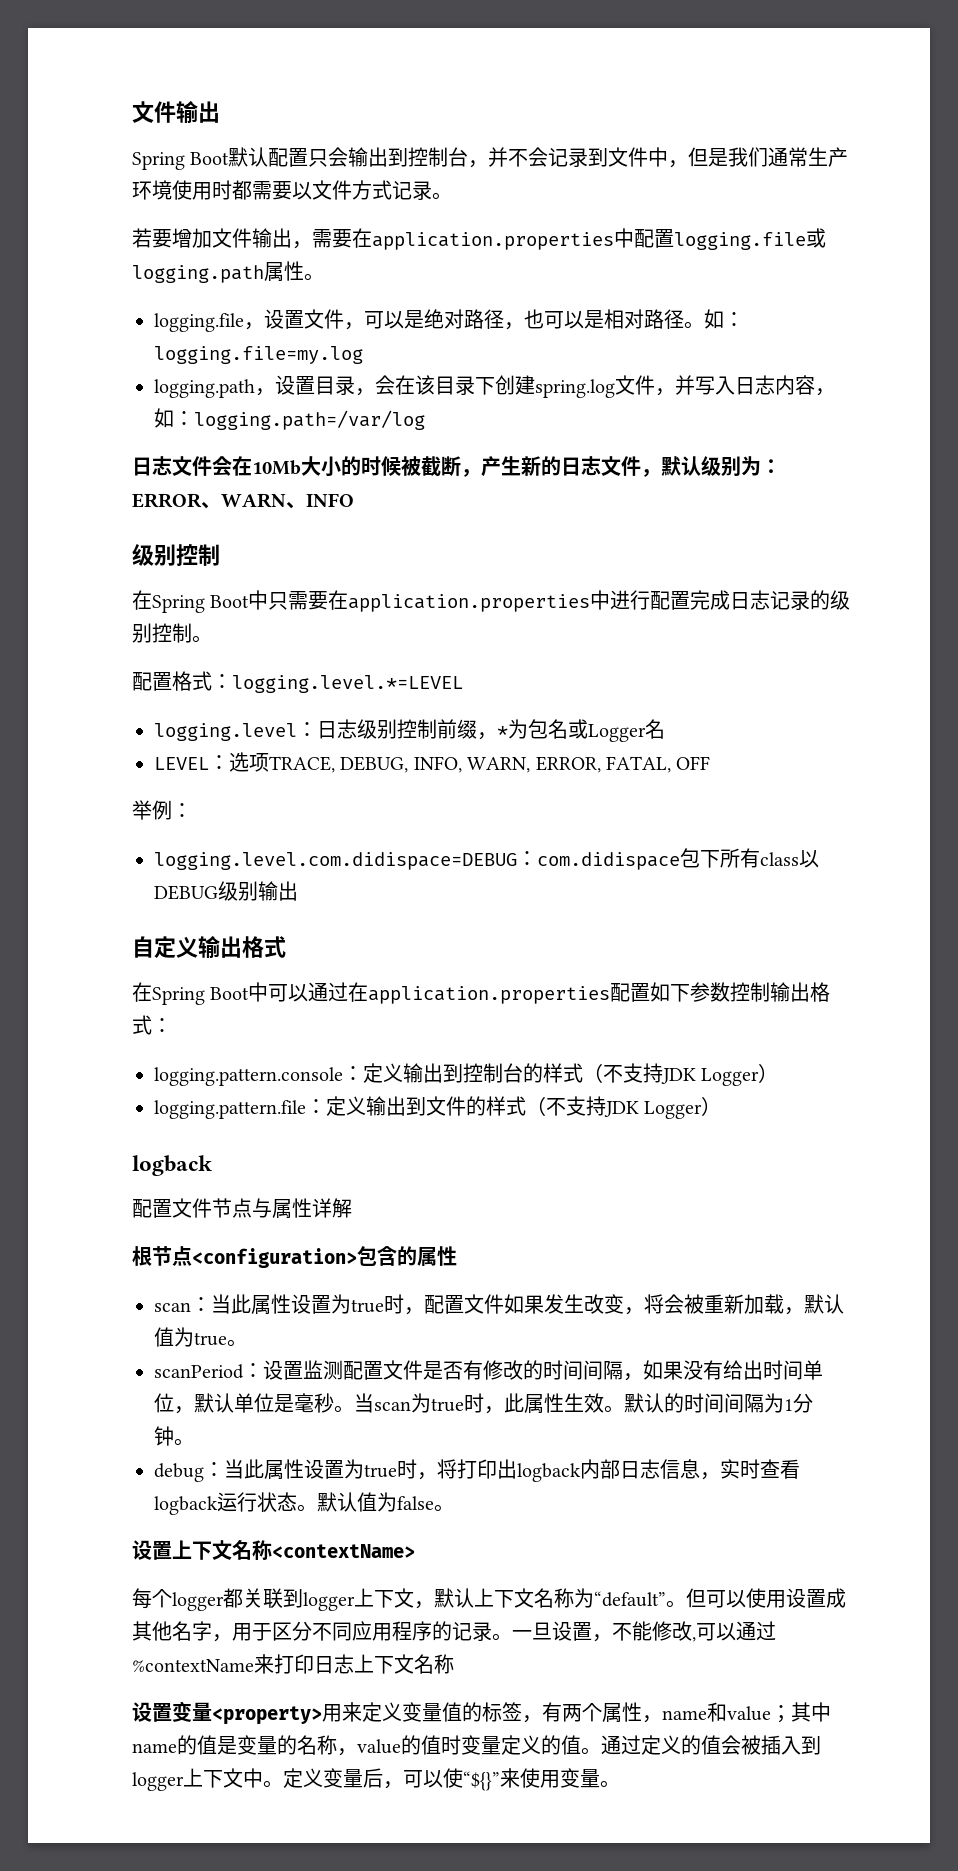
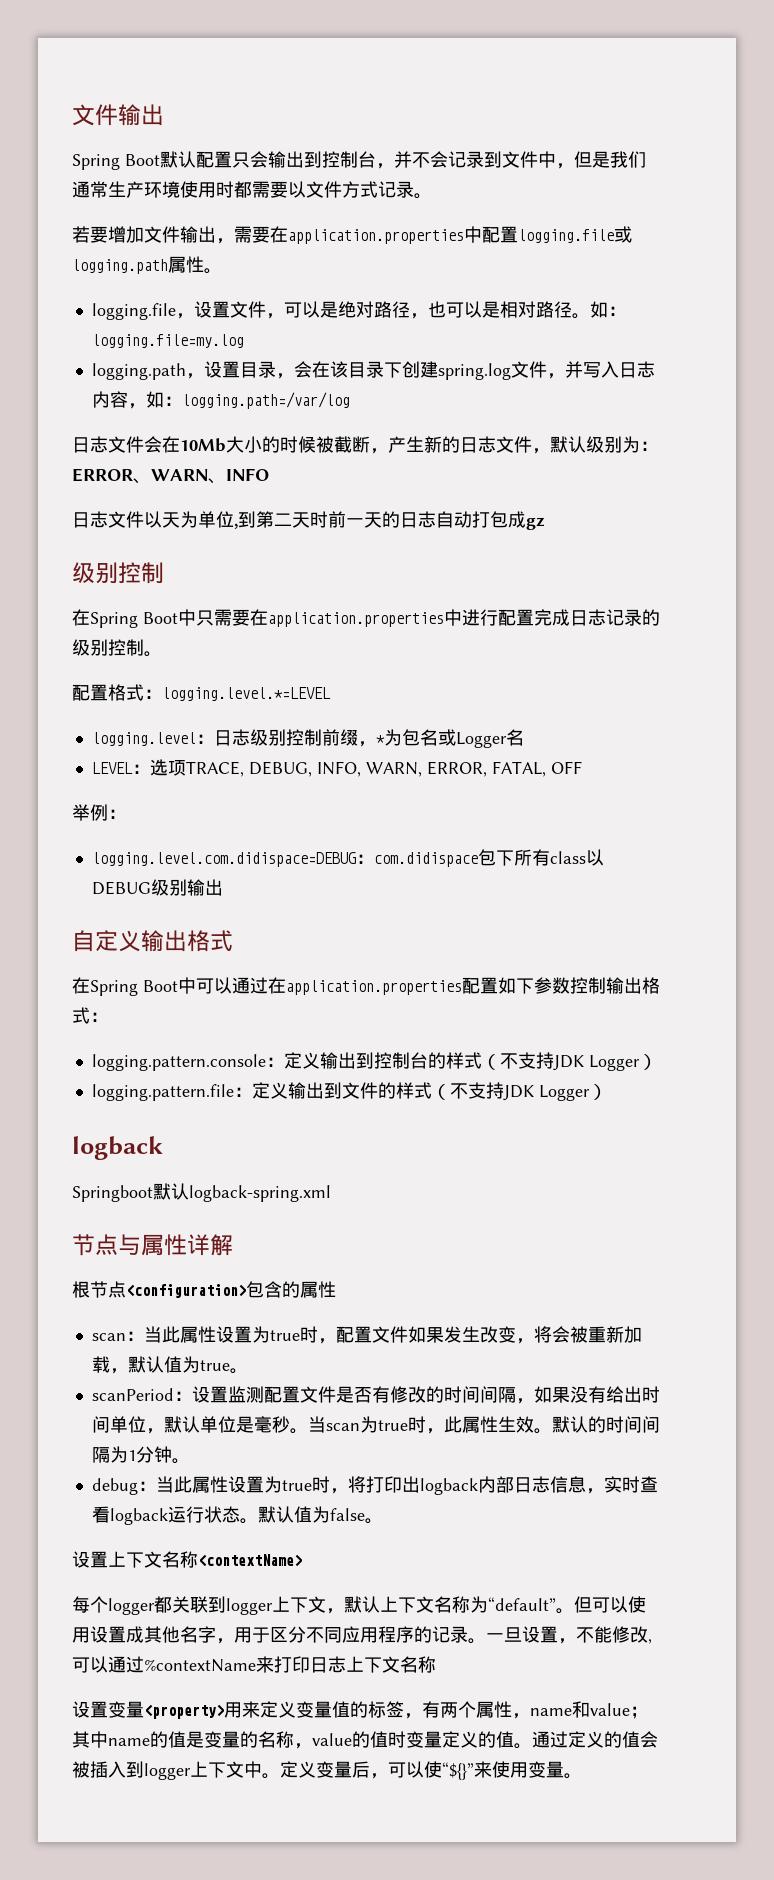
(354, 500) none -> [72,511,545,530] // 日志文件以天为单位,到第二天时前一天的日志自动打包成gz
[132,1198,212,1218] 配置文件 -> [72,1183,331,1202] Springboot默认logback-spring.xml //

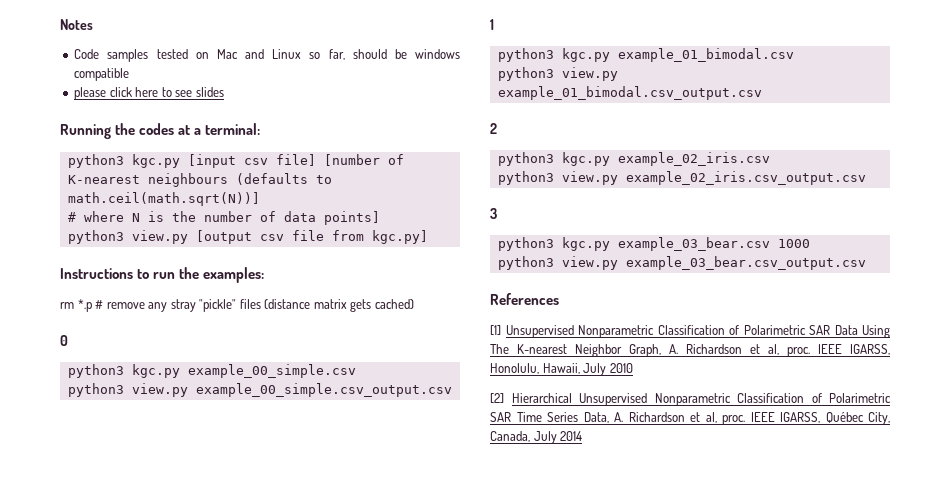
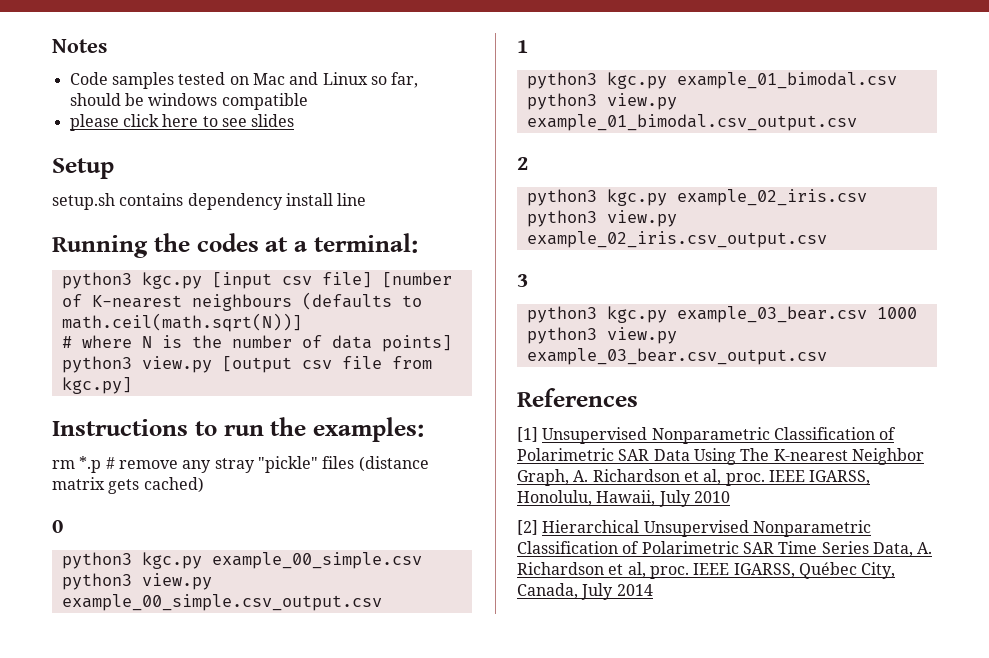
(224, 92) none -> [52,158,114,179] [52,193,367,210] // Setup // setup.sh contains dependency install line

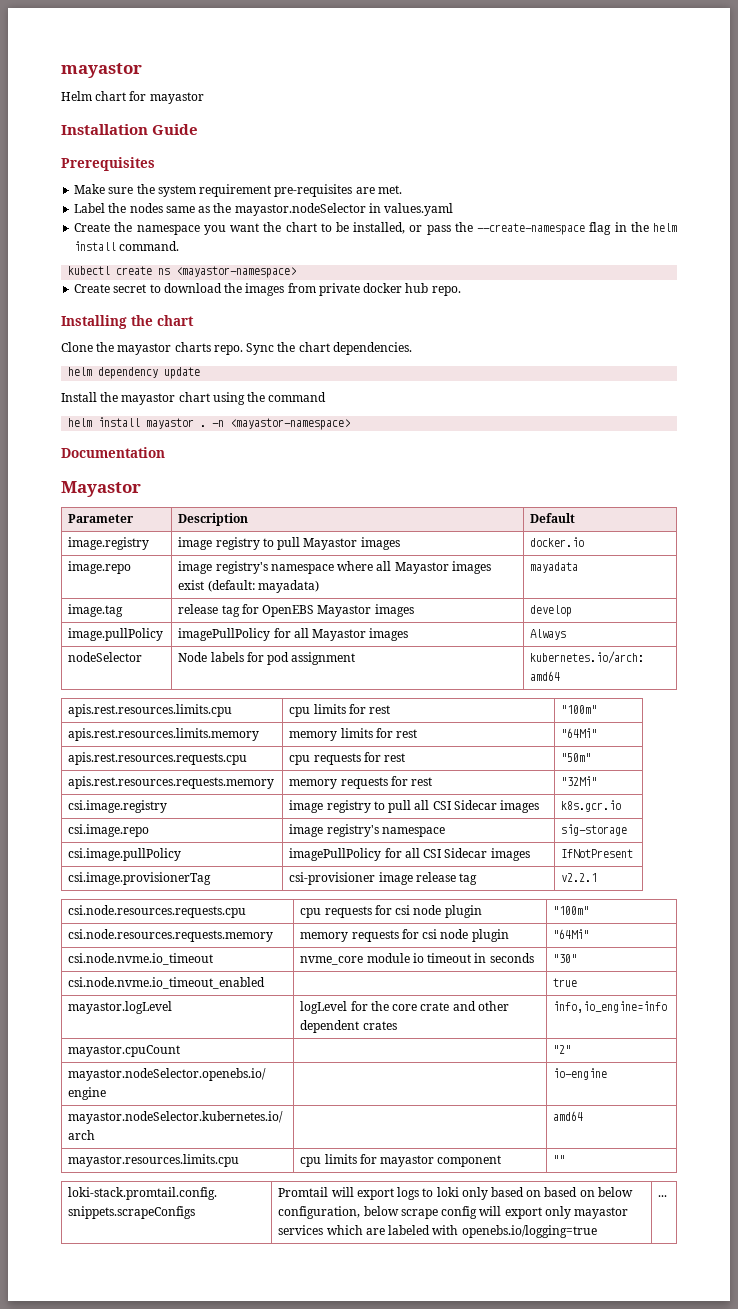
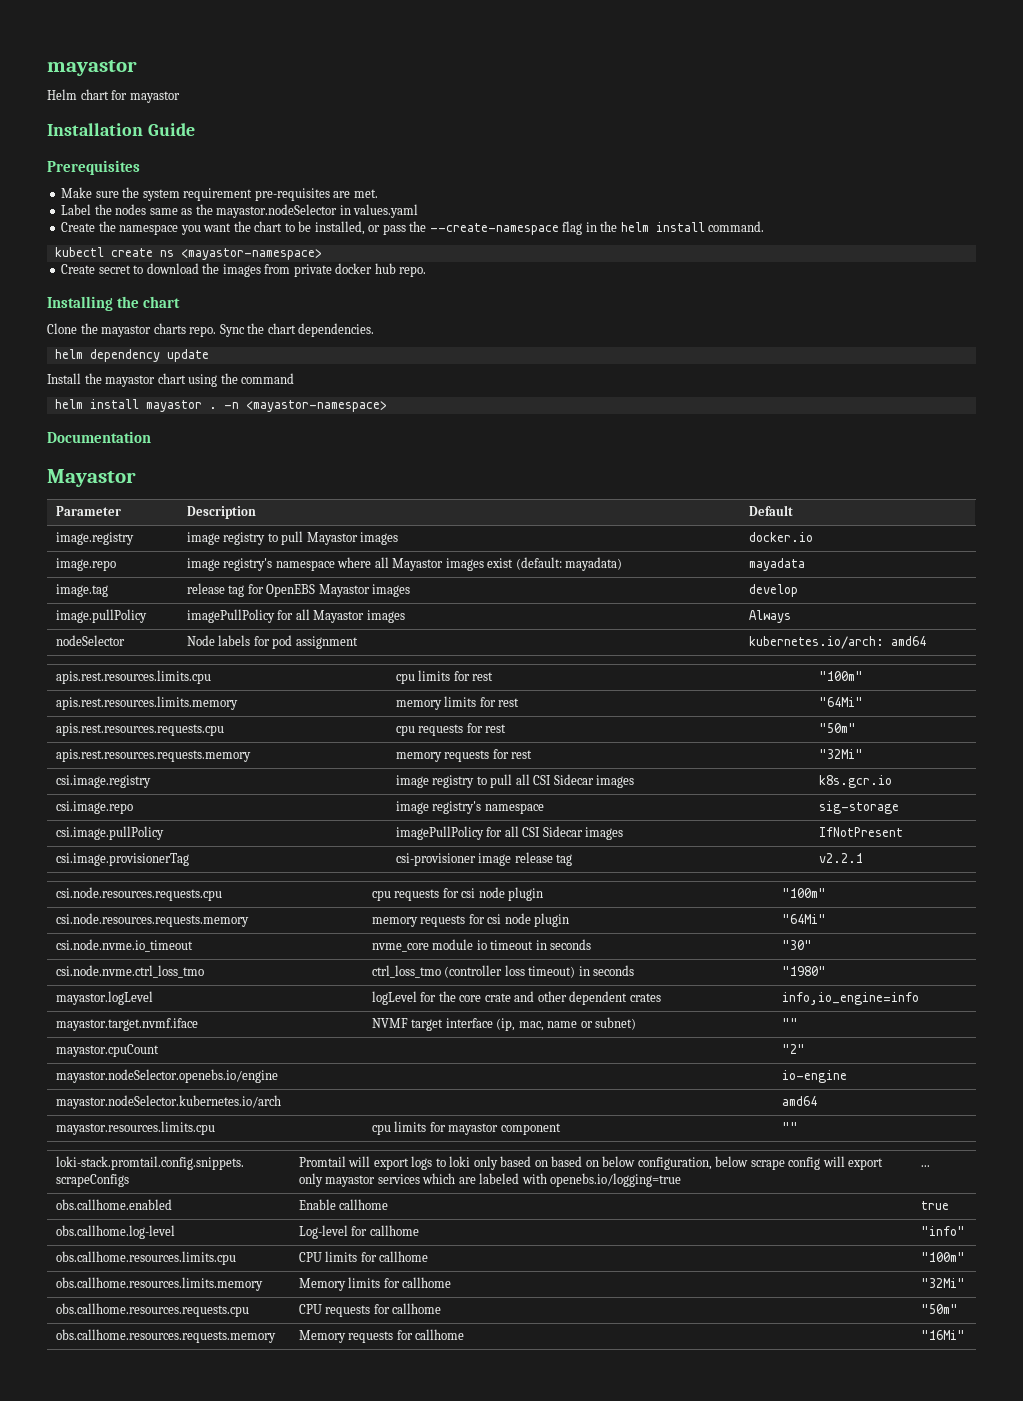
[68,977,266,989] [553,978,578,987] csi.node.nvme.io_timeout_enabled | | true -> [55,965,204,978] [371,965,635,978] [781,966,826,976] csi.node.nvme.ctrl_loss_tmo | ctrl_loss_tmo (controller loss timeout) in seconds | "1980"
(668, 1007) none -> [55,1018,198,1031] [371,1017,637,1031] [781,1018,798,1028] // mayastor.target.nvmf.iface | NVMF target interface (ip, mac, name or subnet) | ""
(668, 1196) none -> [55,1199,172,1210] [298,1199,389,1210] [920,1201,949,1210] [55,1225,175,1239] [298,1225,419,1239] [920,1226,965,1236] [55,1251,236,1265] [298,1251,429,1262] [920,1252,965,1262] [55,1277,263,1291] [298,1277,452,1291] [920,1278,965,1288] [55,1303,249,1317] [298,1303,442,1317] [920,1304,958,1314] [55,1329,276,1343] [298,1329,465,1343] [920,1330,965,1340] // obs.callhome.enabled | Enable callhome | true // obs.callhome.log-level | Log-level for callhome | "info" // obs.callhome.resources.limits.cpu | CPU limits for callhome | "100m" // obs.callhome.resources.limits.memory | Memory limits for callhome | "32Mi" // obs.callhome.resources.requests.cpu | CPU requests for callhome | "50m" // obs.callhome.resources.requests.memory | Memory requests for callhome | "16Mi"

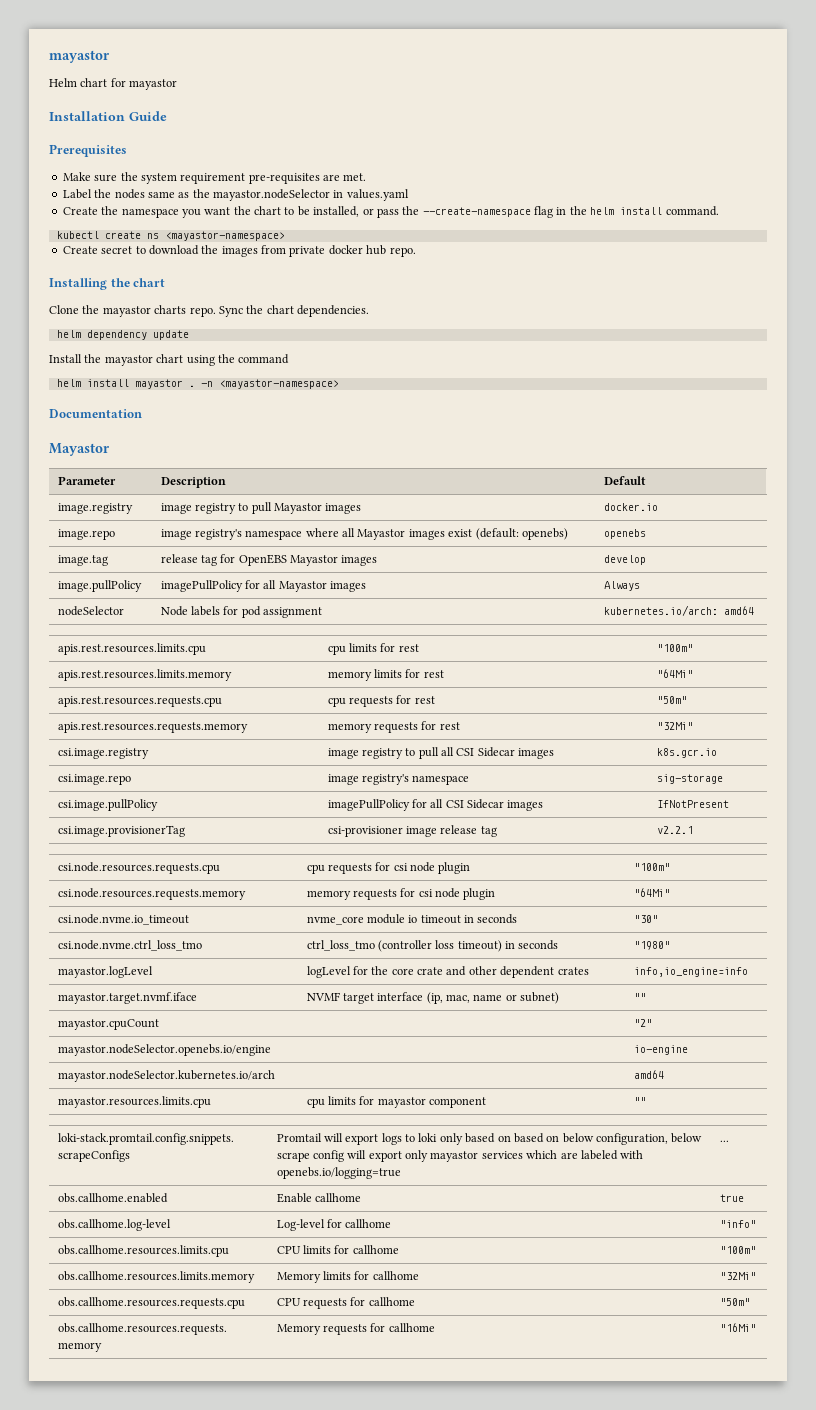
[565,557,623,571] [748,558,805,571] mayadata) | mayadata -> [521,528,568,540] [603,529,646,539] openebs) | openebs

**Task brief**
Please reproduce exactly and only the lines from the first line of the records through the line containing "(668, 1007) none", both included, omitting any pictures.

**Result below**
(354, 500) none -> [72,511,545,530] // 日志文件以天为单位,到第二天时前一天的日志自动打包成gz
[132,1198,212,1218] 配置文件 -> [72,1183,331,1202] Springboot默认logback-spring.xml //

(224, 92) none -> [52,158,114,179] [52,193,367,210] // Setup // setup.sh contains dependency install line

[68,977,266,989] [553,978,578,987] csi.node.nvme.io_timeout_enabled | | true -> [55,965,204,978] [371,965,635,978] [781,966,826,976] csi.node.nvme.ctrl_loss_tmo | ctrl_loss_tmo (controller loss timeout) in seconds | "1980"
(668, 1007) none -> [55,1018,198,1031] [371,1017,637,1031] [781,1018,798,1028] // mayastor.target.nvmf.iface | NVMF target interface (ip, mac, name or subnet) | ""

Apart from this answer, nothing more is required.